#### MATERIAL SHOWN ####
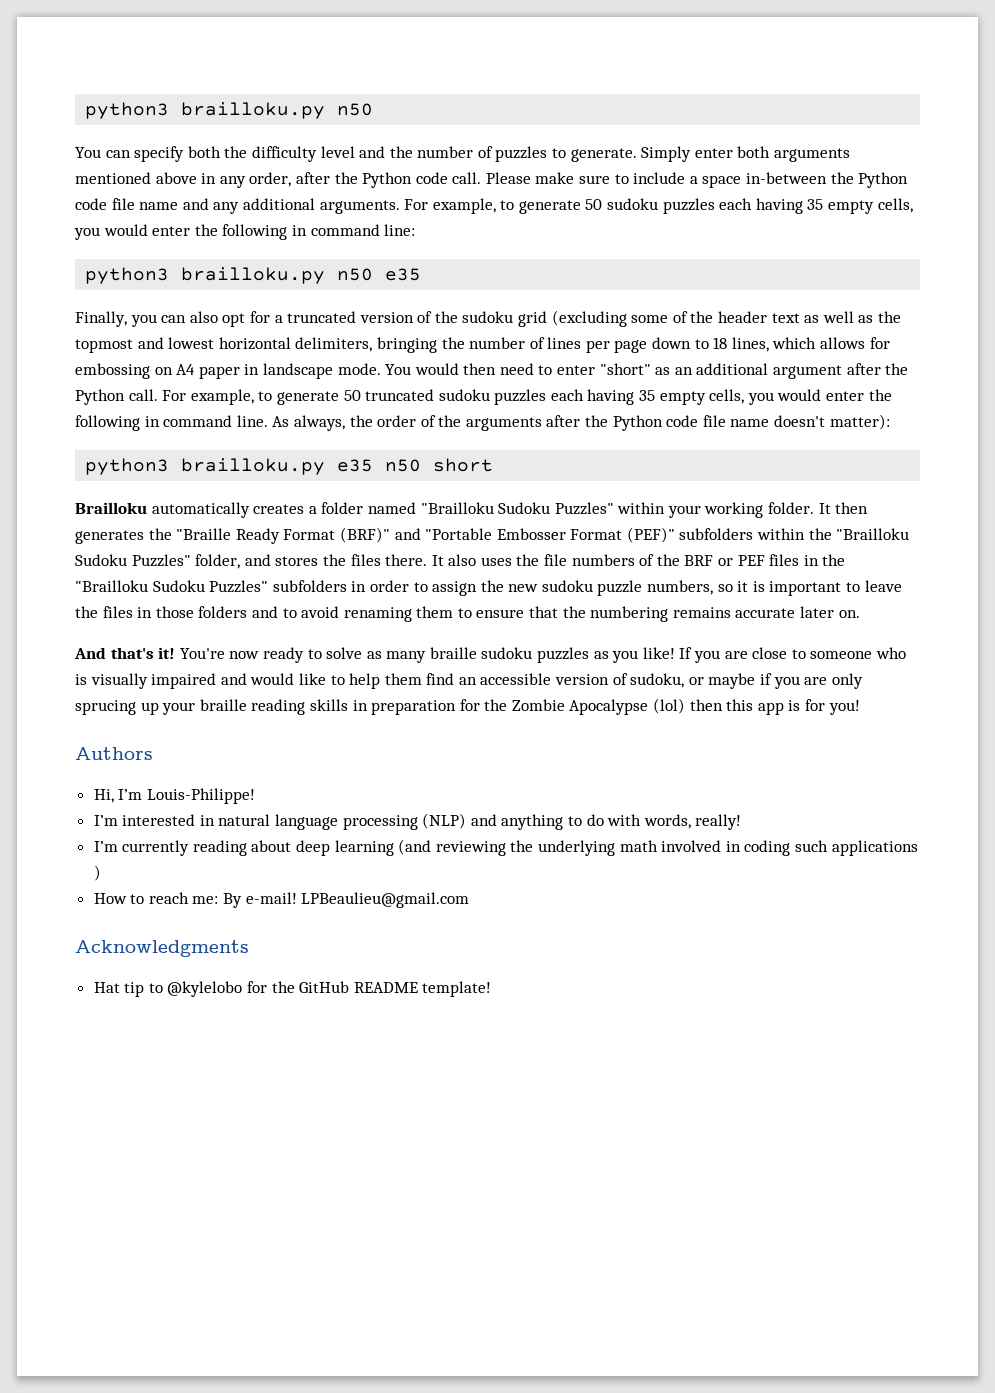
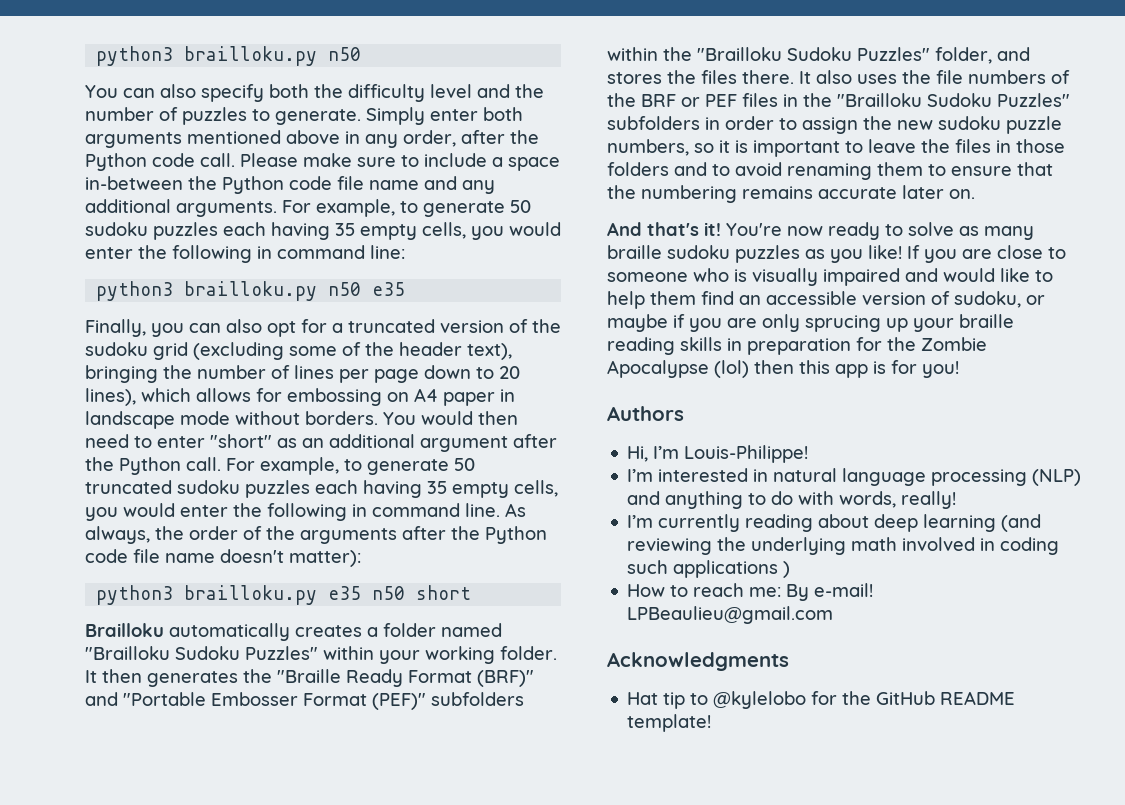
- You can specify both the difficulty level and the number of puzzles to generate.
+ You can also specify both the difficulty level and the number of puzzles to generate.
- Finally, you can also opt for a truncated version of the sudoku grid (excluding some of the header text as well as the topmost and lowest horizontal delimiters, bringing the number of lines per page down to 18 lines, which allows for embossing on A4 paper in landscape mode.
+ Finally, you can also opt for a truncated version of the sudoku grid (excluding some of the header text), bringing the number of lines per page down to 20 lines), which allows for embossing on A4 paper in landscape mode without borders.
####
#### MATERIAL SHOWN ####
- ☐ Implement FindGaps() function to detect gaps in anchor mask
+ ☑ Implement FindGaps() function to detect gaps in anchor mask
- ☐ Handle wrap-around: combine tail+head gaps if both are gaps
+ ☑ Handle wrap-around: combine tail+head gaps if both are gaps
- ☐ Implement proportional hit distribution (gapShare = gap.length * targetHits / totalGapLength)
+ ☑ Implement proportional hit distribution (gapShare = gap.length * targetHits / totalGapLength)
####
▸ **WHAT THE EXERCISE ASKS**
Scan the entries above for the word "level", then copy every line in which it occurs.

▸ **RESPONSE AREA**
- You can specify both the difficulty level and the number of puzzles to generate.
+ You can also specify both the difficulty level and the number of puzzles to generate.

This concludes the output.